6th of August 2012 Author: Glo Wood
Britons are wagering up to GBP 46 billion a year on betting shops machines, claims the paper
This week, the Daily Mail released an article under the title "The £46 billion cost of Britain's roulette machine addiction," in which it consulted political and problem gambling experts, giving examples of gamblers in trouble in order to illustrate the depth of the problem against which it is advocating.
It referred to the half year financial reports of Ladbrokes and William Hill, reporting: "By comparison, William Hill said GBP 1.3 billion was wagered on over-the-counter bets on sports including horse racing and football over the same period. Ladbrokes said GBP 1.2 billion was wagered on their over-the-counter bets in the first half of this year. The chains revealed they made more than GBP 350 million in net profit in the same period from FOBTs.'
The paper used these FOBT numbers to calculate that for the whole of 2012, on just over half the FOBT machines in the UK market, the two bookmaking firms took in GBP 25 billion in bets. Referring to this, it notes: "Even allowing for the fact that machines in other bookmaking chains might not have as many people playing them, the rapid and continuing rise in popularity of FOBTs means that the total for the year across the industry could be as much as GBP 46 billion."

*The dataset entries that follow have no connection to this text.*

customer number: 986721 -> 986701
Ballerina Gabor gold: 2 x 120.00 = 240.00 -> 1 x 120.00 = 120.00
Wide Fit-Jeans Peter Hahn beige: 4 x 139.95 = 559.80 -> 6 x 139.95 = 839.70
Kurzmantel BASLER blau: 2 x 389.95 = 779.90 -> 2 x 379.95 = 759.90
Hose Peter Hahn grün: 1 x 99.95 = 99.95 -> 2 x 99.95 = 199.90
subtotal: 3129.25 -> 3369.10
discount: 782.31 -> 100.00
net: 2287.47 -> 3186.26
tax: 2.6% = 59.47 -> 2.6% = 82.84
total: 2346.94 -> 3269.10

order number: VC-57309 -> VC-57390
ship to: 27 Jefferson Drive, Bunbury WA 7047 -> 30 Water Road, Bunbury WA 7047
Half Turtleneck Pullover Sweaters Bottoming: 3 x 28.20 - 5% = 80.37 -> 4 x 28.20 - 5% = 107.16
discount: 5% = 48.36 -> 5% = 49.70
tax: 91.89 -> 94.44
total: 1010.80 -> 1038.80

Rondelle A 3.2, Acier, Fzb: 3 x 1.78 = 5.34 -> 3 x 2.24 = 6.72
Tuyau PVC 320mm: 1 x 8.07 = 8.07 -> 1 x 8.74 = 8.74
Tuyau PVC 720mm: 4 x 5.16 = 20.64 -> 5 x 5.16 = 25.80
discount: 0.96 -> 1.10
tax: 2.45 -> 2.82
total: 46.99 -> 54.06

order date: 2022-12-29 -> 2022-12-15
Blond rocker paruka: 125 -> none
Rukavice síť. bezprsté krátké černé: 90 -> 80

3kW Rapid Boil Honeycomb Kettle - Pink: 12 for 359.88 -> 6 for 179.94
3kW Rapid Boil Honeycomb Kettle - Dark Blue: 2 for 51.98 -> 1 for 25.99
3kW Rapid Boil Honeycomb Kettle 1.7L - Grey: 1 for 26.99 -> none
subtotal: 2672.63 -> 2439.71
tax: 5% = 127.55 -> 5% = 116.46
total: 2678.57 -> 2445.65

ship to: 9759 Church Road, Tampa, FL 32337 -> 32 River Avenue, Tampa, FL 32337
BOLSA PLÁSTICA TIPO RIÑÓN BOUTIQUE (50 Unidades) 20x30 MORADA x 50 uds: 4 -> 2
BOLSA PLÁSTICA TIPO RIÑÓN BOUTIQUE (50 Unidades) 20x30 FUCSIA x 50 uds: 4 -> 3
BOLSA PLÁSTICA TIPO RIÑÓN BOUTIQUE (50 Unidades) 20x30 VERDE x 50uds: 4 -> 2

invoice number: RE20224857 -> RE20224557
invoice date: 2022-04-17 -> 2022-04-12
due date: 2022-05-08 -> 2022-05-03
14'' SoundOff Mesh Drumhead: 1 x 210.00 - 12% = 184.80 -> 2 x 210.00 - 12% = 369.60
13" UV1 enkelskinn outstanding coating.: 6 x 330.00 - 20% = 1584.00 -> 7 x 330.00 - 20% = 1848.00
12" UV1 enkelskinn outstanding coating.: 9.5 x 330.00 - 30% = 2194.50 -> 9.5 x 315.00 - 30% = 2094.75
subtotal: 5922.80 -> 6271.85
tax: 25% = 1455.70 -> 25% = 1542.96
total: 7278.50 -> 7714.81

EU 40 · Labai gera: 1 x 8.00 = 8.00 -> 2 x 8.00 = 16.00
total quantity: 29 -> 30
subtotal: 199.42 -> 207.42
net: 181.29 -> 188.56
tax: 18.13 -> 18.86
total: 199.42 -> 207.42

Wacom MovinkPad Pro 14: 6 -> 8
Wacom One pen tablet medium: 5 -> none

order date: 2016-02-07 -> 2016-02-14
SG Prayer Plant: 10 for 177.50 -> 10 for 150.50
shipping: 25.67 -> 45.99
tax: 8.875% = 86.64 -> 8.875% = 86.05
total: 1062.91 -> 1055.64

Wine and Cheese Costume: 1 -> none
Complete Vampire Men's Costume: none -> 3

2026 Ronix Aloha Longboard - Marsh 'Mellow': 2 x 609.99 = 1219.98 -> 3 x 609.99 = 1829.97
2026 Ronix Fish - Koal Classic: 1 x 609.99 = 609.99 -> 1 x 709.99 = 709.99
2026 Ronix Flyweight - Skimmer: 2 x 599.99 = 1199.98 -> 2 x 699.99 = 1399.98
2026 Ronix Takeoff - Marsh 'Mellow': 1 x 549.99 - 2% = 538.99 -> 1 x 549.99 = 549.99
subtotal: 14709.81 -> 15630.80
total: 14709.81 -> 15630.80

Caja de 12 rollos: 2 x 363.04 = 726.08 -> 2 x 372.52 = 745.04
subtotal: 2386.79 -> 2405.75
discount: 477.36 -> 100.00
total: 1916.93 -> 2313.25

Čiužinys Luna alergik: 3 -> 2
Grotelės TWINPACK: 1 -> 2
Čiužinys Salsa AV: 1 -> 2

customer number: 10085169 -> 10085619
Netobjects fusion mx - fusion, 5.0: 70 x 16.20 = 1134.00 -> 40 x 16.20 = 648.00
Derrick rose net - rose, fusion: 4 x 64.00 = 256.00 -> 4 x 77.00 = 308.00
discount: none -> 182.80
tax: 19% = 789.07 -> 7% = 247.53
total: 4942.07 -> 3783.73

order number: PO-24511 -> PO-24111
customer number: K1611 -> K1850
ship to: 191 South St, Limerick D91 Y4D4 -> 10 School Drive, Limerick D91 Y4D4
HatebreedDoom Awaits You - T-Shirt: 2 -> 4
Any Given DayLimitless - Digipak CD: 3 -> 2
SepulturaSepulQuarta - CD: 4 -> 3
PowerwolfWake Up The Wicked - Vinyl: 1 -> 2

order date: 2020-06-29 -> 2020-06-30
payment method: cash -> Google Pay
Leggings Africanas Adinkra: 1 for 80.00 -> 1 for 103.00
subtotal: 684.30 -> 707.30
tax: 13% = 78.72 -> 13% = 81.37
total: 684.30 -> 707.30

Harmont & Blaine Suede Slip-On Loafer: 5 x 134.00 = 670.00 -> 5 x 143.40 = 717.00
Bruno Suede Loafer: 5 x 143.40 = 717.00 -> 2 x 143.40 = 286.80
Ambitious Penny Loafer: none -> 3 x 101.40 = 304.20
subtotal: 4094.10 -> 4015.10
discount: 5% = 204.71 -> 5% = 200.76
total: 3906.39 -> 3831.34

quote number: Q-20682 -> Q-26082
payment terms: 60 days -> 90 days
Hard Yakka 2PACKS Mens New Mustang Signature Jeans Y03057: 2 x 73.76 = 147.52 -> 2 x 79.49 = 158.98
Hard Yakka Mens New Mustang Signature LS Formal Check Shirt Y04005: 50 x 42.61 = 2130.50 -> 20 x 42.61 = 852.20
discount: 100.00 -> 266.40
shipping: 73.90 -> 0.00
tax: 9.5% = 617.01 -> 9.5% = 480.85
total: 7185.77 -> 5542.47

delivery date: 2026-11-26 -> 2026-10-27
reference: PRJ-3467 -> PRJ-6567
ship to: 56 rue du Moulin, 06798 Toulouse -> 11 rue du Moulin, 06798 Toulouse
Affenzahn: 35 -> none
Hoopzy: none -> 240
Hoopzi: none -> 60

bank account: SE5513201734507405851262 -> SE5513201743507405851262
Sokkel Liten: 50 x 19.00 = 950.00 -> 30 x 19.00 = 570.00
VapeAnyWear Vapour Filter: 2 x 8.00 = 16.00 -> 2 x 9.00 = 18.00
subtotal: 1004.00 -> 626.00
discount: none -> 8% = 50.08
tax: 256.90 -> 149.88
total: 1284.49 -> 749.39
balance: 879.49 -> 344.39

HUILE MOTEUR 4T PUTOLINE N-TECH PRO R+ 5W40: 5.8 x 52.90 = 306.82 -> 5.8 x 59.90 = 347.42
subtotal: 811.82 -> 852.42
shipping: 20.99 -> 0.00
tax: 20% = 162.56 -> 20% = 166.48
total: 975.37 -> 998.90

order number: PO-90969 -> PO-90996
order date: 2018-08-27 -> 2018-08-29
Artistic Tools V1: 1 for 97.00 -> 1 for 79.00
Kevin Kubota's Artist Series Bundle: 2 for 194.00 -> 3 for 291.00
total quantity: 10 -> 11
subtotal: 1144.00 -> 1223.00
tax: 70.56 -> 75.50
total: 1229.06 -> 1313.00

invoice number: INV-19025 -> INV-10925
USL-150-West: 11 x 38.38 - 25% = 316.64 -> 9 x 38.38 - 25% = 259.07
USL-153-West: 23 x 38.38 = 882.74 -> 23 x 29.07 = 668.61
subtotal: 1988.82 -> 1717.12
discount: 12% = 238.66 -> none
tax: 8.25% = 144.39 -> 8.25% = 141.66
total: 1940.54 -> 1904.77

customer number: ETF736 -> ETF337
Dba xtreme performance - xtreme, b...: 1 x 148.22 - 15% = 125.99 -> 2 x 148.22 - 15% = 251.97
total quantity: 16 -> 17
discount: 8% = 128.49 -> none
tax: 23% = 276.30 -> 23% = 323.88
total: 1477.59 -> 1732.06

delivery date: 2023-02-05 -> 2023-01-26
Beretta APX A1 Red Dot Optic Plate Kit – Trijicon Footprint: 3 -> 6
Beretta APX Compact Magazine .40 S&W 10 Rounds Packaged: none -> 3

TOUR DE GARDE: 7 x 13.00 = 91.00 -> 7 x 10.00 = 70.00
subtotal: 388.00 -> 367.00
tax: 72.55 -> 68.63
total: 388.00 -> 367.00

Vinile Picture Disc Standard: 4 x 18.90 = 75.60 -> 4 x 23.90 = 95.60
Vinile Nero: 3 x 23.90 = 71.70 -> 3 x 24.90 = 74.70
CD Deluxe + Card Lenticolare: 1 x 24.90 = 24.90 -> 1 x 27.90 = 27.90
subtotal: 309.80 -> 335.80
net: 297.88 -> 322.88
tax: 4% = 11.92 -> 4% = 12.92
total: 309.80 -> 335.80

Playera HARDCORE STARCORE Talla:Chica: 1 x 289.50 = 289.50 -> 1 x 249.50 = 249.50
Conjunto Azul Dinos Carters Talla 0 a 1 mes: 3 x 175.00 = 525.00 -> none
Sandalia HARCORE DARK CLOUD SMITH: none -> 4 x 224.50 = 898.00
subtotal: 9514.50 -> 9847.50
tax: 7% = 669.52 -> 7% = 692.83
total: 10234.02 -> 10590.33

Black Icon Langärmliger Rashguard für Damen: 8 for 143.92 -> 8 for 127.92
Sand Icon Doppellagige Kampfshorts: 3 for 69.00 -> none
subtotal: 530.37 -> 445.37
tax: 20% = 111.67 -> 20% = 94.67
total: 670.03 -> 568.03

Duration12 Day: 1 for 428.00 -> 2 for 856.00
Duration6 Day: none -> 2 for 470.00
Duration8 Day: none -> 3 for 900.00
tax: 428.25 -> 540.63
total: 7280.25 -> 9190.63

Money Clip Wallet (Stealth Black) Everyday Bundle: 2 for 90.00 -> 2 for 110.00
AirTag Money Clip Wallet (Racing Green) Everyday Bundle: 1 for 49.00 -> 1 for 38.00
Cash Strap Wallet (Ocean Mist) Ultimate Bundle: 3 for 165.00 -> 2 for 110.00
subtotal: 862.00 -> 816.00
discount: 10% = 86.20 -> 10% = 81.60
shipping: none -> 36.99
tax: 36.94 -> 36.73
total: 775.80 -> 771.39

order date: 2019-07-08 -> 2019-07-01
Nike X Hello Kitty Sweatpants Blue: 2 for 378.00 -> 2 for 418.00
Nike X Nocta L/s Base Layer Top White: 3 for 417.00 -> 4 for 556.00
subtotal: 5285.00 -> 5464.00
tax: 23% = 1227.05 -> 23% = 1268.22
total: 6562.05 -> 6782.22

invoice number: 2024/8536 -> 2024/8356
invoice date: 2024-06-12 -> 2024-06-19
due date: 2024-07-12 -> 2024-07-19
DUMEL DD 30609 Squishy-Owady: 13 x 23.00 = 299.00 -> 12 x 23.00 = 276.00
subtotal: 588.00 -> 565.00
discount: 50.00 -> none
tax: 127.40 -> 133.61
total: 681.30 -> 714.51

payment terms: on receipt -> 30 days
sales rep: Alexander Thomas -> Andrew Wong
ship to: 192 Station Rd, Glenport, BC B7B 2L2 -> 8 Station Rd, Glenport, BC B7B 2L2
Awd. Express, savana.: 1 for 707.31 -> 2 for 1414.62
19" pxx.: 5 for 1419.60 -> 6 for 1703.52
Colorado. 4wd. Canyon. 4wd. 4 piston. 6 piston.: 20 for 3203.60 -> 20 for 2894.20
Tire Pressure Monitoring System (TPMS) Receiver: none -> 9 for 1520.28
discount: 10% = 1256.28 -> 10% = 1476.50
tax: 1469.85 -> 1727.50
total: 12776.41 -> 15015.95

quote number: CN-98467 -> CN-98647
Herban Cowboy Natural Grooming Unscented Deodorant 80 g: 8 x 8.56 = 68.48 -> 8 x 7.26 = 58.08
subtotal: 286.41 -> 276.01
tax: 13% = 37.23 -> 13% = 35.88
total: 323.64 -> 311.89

Further on, the Mail reports that these numbers "have shocked anti-gambling campaigners and MPs, who have asked for tighter regulation of FOBTs," adding the data provided by Gareth Wallace, a policy adviser for the Salvation Army, who stated: "Studies have shown they [FOBTs] are eight times more addictive than other forms of gambling."
One of those who apparently find such results appalling is Deputy Leader of the Labour Party Harriet Harman MP, currently the Shadow Culture Secretary, who condemned the Labour Party's Gambling Act for promoting an increase in bookies with Fixed Odds Betting Terminals, admitting: "I think we were wrong. We have made a mistake and we need to do something about it. If we had known then what we know now, we wouldn't have allowed this."
She also added that she heard many stories from FOTB problem gamblers, and that FOTBs are 'bringing casinos right into the high street', which implies that the law should be changed.
A similar opinion was shared by Labour MP David Lammy: "I want tighter regulation. If you look through the windows of bookies, all you see is young people losing money on these machines," he said, which his party colleague Clive Efford, Labour's Shadow Minister for Sport, confirmed that the party is reviewing gambling laws.
Still, a somewhat contradictory statement was made by a Department for Culture, Media and Sport spokesman, who said: "The Government has no plans to amend the Gambling Act unless there is clear evidence of a need to do so."
To make the situation more difficult, Labour Party may come into conflict with the Commons Culture, Media and Sport Committee, which recently called for more gaming machines in bookies with an aim to prevent clusters of betting shops in high streets, at the same time proposing to give local councils the authority to license each betting shop and decide the number of machines allowed in each outlet.
According to a spokesman for the Association of British Bookmakers (ABB), "There is no evidence of a causal link between electronic gaming machines and problem gambling," underlining that betting shops are highly regulated, with established and effective security procedures, and work very closely with police.
"A shop is only opened when there is a business case to do so," he stated.
It was added by a spokesman for Ladbrokes that 'FOBTs are popular products because they offer high pay-outs to customers, and there is no evidence to suggest that they are addictive."